Dana Gioia, who headed the NEA from 2003-2009, says the endowment has managed to use relatively little money to build a nationwide arts network. But the NEA has endured contentious moments, rooted in a long-term debate over how and whether governments should fund the arts. Conservatives have objected to some of the art being supported - notably graphic photographs by Robert Mapplethorpe and a handful of other works in the 1980s - and argued that the government shouldn’t interfere in the marketplace. Some on the left have worried that accepting money from the government risked compromising one’s vision, especially after the NEA began asking grant recipients to sign a “decency” clause in the wake of the Mapplethorpe controversy.
A 1963 report commissioned by the Kennedy administration, “The Arts and the National Government,” acknowledged that “There will always remain those who feel that art and government should exist in different spheres, having nothing to do with each other.”
“Although government’s role in the arts must always remain peripheral, with individual creativity and private support being central, there is no reason why the things which the government can properly do in this field should not be done confidently and expertly,” the report reads.
The U.S. government has had a sporadic relationship with the cultural community. While Thomas Jefferson and other founders had strong beliefs in the value of art, there were long periods when Washington had little involvement, especially in the 19th century. In the 1930s, New Deal officials established the Works Project Administration, which supported everything from murals and theatrical productions to historical guidebooks. But the WPA was based more on job creation than on cultural patronage. “Hell, they’ve got to eat just like other people,” New Deal administrator Harry Hopkins said of artists who benefited.

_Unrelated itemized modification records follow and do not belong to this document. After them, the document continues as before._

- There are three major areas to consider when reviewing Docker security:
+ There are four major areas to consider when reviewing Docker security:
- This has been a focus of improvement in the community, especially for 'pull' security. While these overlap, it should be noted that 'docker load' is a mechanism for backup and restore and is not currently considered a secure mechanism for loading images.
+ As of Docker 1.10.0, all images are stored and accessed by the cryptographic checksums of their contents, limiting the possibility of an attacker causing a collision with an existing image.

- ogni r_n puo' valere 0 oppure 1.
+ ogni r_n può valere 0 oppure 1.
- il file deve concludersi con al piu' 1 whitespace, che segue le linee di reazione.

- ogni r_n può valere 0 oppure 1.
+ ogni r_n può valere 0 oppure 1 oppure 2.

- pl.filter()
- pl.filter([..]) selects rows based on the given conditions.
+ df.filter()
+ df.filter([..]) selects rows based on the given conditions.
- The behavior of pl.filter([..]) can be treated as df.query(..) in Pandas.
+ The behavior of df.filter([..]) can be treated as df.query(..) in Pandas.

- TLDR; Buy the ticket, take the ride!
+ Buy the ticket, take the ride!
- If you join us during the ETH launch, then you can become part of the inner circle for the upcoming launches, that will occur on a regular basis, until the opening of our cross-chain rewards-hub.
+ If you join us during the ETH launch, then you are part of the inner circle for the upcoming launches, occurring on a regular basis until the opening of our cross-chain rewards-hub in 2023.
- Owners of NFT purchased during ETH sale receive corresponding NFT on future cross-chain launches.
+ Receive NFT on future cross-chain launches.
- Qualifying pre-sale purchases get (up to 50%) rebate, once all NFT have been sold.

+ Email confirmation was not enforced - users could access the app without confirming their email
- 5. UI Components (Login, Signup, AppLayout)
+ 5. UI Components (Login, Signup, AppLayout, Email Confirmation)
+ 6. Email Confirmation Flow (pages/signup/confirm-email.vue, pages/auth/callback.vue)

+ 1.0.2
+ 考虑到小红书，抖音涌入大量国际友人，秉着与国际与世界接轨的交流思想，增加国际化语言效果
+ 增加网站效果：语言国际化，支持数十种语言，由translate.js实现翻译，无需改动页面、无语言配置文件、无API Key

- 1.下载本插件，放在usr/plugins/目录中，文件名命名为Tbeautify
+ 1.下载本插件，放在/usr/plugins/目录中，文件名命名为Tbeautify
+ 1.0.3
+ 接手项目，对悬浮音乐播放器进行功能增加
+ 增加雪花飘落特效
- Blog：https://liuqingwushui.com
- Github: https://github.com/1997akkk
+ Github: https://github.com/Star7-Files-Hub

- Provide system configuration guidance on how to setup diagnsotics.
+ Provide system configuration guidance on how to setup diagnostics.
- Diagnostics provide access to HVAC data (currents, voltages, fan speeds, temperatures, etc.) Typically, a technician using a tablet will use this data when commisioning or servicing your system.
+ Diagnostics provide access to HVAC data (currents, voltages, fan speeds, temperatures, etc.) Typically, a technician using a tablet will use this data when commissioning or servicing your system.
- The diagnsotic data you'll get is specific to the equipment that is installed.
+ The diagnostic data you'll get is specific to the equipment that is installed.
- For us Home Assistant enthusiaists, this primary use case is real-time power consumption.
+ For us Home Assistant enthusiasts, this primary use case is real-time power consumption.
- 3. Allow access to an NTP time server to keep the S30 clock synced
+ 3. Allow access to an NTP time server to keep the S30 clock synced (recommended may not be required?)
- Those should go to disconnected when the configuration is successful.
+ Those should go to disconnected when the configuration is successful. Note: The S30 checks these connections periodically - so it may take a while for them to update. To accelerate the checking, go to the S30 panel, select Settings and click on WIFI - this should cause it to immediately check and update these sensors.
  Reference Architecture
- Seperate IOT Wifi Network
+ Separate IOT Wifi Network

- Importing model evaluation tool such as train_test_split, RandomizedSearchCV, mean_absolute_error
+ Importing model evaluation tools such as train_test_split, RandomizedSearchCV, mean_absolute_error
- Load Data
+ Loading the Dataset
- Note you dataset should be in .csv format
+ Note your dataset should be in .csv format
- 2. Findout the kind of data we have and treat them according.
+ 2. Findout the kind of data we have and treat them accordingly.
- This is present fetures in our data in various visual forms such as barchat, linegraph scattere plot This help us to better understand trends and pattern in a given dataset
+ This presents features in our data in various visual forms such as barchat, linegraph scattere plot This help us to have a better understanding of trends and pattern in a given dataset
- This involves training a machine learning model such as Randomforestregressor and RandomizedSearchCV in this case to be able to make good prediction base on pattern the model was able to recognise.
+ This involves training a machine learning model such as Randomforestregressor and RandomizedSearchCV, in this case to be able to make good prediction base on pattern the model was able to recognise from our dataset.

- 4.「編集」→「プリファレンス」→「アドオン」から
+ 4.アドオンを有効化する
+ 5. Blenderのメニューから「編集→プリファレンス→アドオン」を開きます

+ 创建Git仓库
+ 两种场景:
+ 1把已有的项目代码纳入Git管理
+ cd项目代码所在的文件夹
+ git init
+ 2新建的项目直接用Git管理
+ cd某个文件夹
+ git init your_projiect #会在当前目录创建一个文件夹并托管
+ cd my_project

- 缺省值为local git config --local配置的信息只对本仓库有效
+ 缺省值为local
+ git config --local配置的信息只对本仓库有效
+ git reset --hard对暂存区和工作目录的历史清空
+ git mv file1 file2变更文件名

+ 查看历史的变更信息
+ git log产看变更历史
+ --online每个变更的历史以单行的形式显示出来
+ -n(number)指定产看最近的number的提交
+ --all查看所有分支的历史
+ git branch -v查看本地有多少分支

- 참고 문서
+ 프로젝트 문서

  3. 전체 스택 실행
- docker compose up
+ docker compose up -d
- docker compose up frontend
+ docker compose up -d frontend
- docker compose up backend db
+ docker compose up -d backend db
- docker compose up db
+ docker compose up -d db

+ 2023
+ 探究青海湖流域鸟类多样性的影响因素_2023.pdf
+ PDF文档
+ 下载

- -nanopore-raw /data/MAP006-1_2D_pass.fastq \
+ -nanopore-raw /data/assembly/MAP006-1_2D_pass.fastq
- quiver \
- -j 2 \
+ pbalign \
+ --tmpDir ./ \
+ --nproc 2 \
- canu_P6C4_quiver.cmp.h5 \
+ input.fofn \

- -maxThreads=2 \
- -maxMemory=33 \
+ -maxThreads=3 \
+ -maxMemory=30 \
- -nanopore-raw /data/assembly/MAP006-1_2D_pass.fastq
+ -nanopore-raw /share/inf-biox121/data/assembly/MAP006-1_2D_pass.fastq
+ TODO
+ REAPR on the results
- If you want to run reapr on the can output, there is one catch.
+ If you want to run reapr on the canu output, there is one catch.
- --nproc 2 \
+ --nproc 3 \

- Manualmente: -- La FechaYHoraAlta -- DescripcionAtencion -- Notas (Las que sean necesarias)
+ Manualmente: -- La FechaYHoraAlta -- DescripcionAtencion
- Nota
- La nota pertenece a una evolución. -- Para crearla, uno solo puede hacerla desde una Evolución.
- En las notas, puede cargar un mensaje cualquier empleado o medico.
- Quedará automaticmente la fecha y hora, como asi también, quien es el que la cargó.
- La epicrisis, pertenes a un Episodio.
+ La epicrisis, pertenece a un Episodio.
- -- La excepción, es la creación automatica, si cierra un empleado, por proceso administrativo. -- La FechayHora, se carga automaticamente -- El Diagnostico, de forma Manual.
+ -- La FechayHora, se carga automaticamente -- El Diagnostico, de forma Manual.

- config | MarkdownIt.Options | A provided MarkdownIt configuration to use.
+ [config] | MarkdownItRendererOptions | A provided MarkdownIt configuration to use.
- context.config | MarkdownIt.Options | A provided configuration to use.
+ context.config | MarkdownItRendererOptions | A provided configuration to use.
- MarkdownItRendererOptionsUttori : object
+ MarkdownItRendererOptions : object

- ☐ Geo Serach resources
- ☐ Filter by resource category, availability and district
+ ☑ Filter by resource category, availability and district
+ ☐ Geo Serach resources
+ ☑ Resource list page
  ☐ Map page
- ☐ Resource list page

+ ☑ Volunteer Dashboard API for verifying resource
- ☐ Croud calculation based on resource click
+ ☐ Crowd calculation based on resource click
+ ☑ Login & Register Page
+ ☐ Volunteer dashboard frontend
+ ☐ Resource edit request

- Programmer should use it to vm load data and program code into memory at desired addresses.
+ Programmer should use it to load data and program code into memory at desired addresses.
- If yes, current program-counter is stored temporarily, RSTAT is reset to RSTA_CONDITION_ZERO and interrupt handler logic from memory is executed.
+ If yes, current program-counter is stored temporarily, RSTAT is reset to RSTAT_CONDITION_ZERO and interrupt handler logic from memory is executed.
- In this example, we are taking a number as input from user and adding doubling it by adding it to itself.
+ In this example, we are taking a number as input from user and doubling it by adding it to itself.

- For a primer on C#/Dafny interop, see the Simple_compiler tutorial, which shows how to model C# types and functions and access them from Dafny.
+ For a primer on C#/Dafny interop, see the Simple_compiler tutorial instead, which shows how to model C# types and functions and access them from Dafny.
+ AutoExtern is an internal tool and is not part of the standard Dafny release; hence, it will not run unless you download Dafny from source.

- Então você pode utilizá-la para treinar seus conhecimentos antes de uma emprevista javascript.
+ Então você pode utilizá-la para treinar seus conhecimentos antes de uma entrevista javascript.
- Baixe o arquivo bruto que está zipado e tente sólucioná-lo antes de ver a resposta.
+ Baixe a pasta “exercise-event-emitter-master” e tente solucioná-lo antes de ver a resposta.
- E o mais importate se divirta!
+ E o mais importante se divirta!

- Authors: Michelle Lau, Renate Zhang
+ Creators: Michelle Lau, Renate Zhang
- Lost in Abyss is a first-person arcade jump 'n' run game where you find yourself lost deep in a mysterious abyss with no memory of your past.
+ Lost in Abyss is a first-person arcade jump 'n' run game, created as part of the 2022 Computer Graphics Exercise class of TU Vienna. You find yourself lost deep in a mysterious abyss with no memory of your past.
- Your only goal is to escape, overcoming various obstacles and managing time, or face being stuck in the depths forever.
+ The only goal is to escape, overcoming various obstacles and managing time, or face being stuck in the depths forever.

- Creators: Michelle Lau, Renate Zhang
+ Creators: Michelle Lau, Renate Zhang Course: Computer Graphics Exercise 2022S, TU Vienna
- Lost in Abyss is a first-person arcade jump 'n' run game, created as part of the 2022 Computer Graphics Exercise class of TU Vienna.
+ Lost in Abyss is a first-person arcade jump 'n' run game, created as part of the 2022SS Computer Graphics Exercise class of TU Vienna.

The 1963 government report cited numerous ways a national agency was needed. Interest in the arts was growing throughout the country but many regions remained underserved and local cultural centers lacked money and coordination with centers elsewhere. And Washington’s support for the arts was centered on the capitol itself. “Stimulating and supporting the arts throughout the country” would be an ideal mission for a new federal program.
Bauerlein, Gioia and others who have served at the NEA wish the system could be better funded - France and Germany and other countries spend far more per capita than the U.S. on the arts- but consider it both practical and effective. Grants have been distributed to all congressional districts, supporting everything from community theaters to the American Film Institute, and even conservatives such as Trump supporter Mike Huckabee want the NEA saved. And an institution like the French ministry might conflict with the NEA’s mission to honor the country’s “multicultural artistic heritage.”
“France seems to have a more unified sense of French culture, while the US is a larger and more diverse nation,” says Donna Binkiewicz, a history professor at California State University, Long Beach, and author of “Federalizing the Muse: United States Arts Policy and the National Endowment for the Arts,” which came out in 2004.
“It would be more difficult to organize such an effort here. I also don’t think we have the political will for such an enterprise. The NEA now functions as an … agency distributing money to states in a way that seems more acceptable for Americans.”